Ao mentir na CPI, tentando livrar a cara do presidente, o ex-ministro da Saúde comete um “crime continuado”, mesmo fora do governo. Os fatos o desmentem. O caso do avião oferecido pelos Estados Unidos para levar oxigênio para Manaus, na crise sanitária ocorrida dentro da pandemia no Brasil, é exemplar da incapacidade de trabalho em equipe deste governo.
O ex-chanceler Ernesto Araújo não falou com o governo da Venezuela, nem com o dos Estados Unidos, por questões ideológicas. E também não encaminhou, segundo Pazuello, um pedido formal com as características dos cilindros que seriam apanhados na Venezuela para levar a Manaus. Já havia feito isso quando recebeu a carta da Pfizer oferecendo vacinas. Não comunicou ao presidente Bolsonaro porque supôs “que o governo tinha recebido a carta”.
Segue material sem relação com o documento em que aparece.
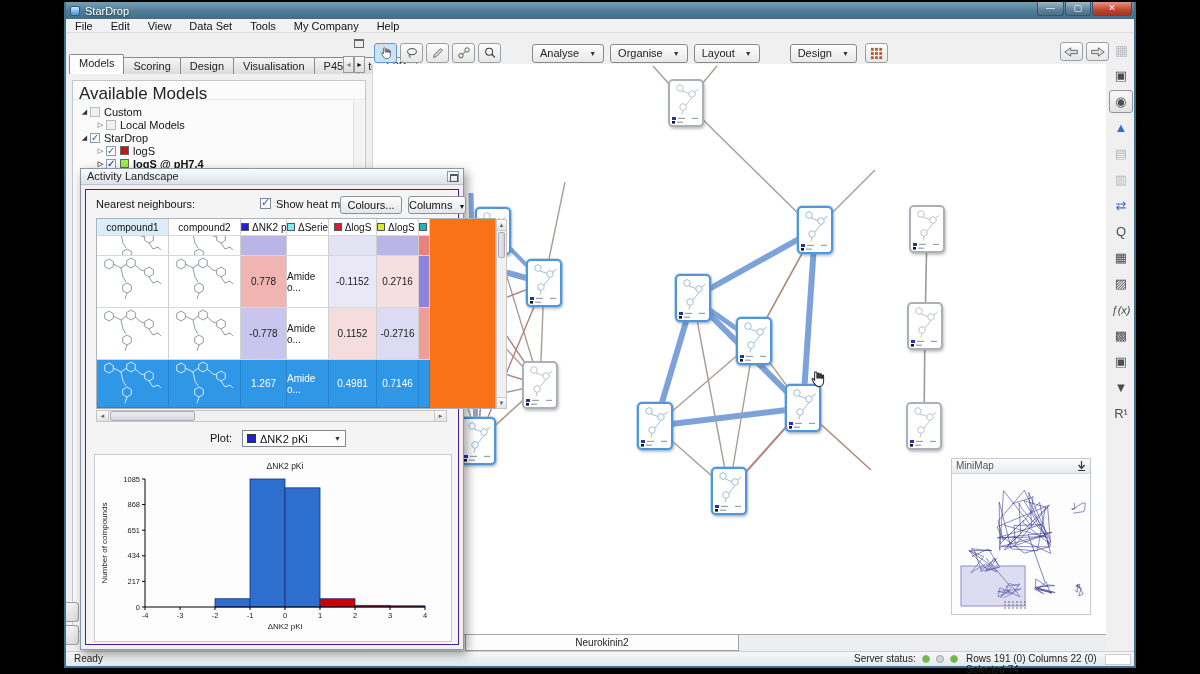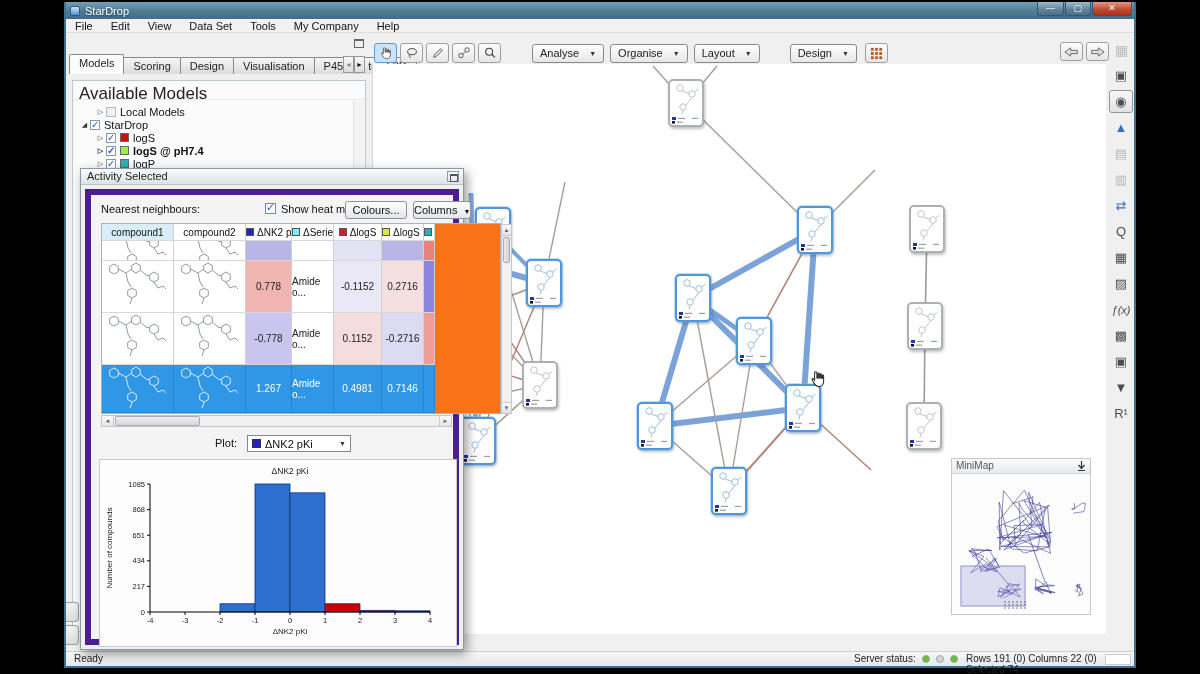"Custom" div.tree-row { html: none -> <div> <span>◢</span> <span></span> <span>Custom</span> </div> }
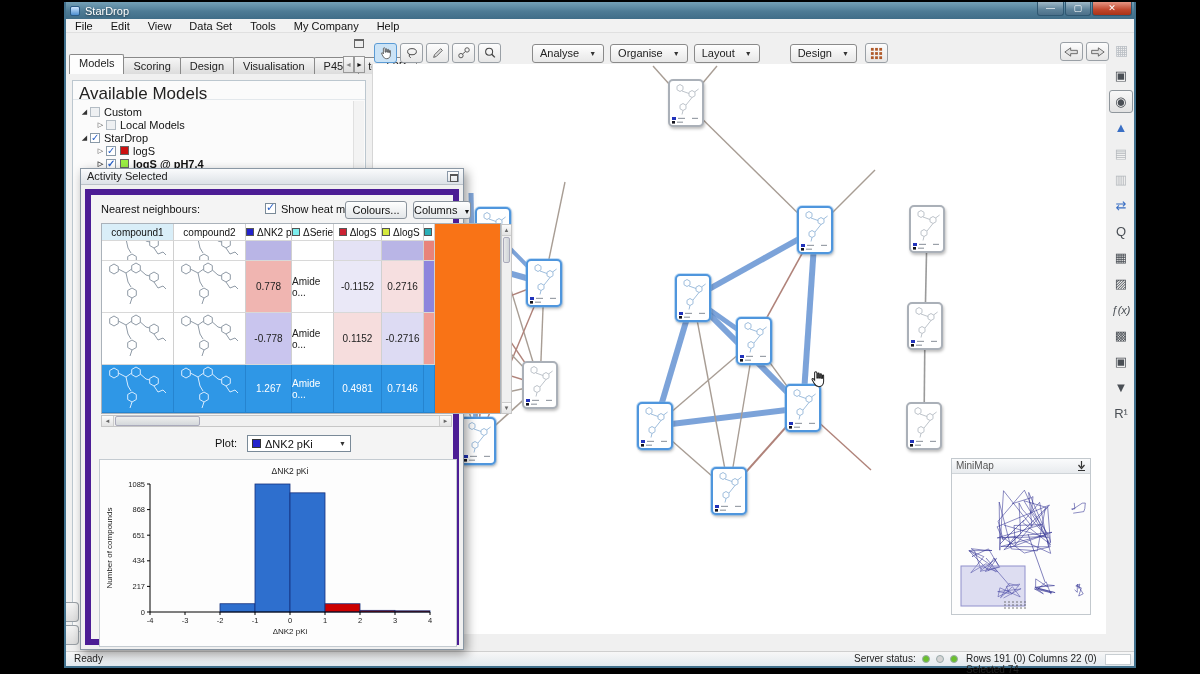"Activity Selected" div { text: Selected -> Landscape }
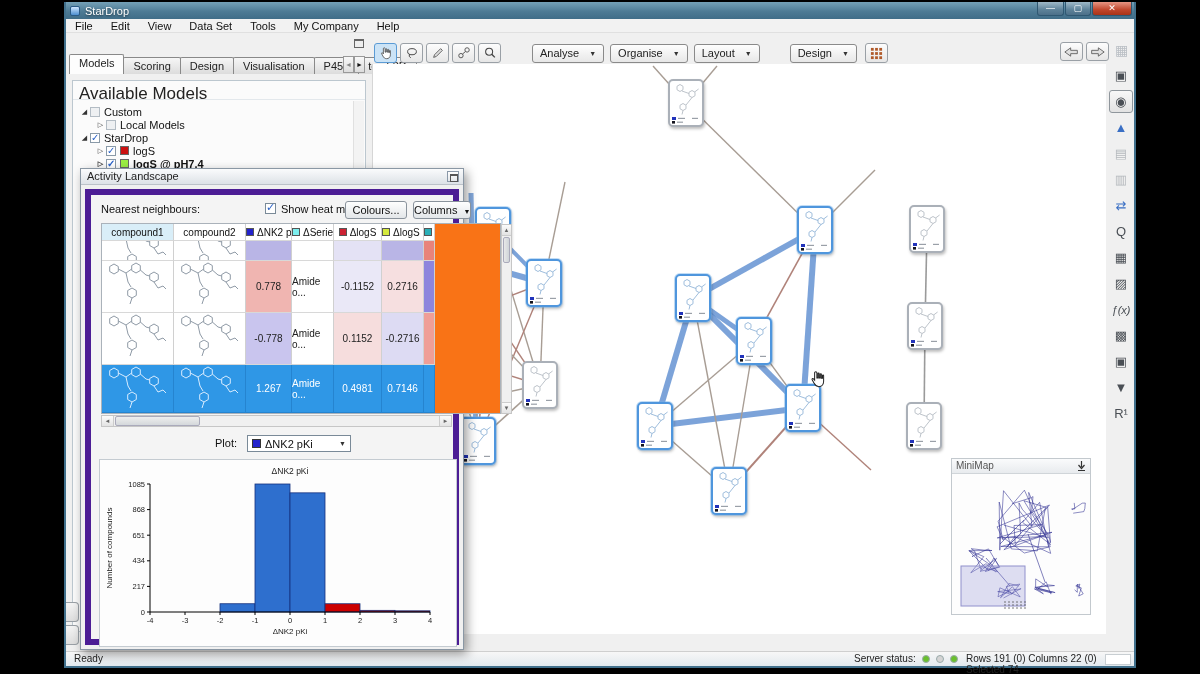"Nearest neighbours:" #dialog-inner { border: 6px solid #4c1d95 -> 1px solid #4c1d95 }
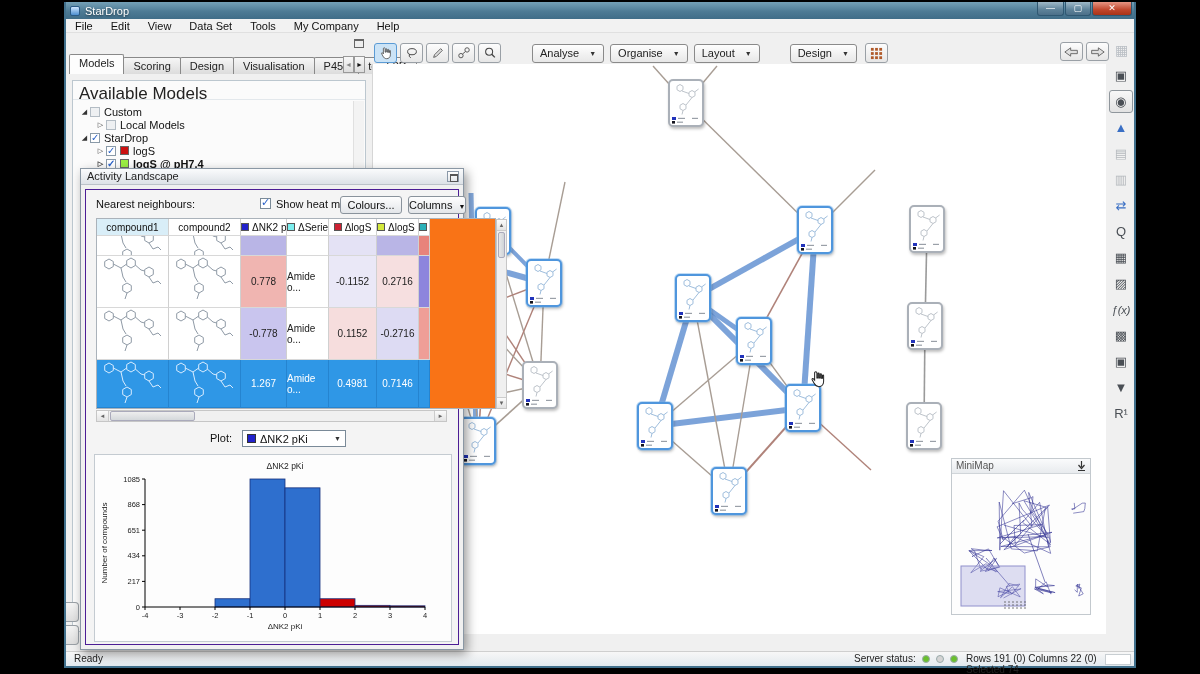"Neurokinin2" div { html: none -> <div> <div>Neurokinin2</div> </div> }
Pazuello soube que havia um avião dos Estados Unidos pronto para trazer oxigênio, mas não fez nada, pois não lhe perguntaram nada, só informaram. Ernesto Araújo disse que cabia ao Ministério da Saúde dar as informações técnicas para o voo. Os dois não se falaram, demonstrando que as autoridades do governo tiveram comportamentos burocráticos durante a crise humanitária em Manaus.
Pazuello reafirmou uma visão provinciana das negociações internacionais sobre as vacinas. Disse que mostrou ao representante da Pfizer o tamanho do Brasil num mapa, assim como o presidente Bolsonaro dissera anteriormente que o mercado brasileiro era tão grande que poderíamos negociar o preço das doses. Deu tudo errado, e, ao final, compramos a vacina da Pfizer pelo preço definido no início das negociações, perdendo tempo e prioridade na distribuição das doses.
É um governo completamente disfuncional. Com esses depoimentos e declarações, não há a menor chance de dar certo.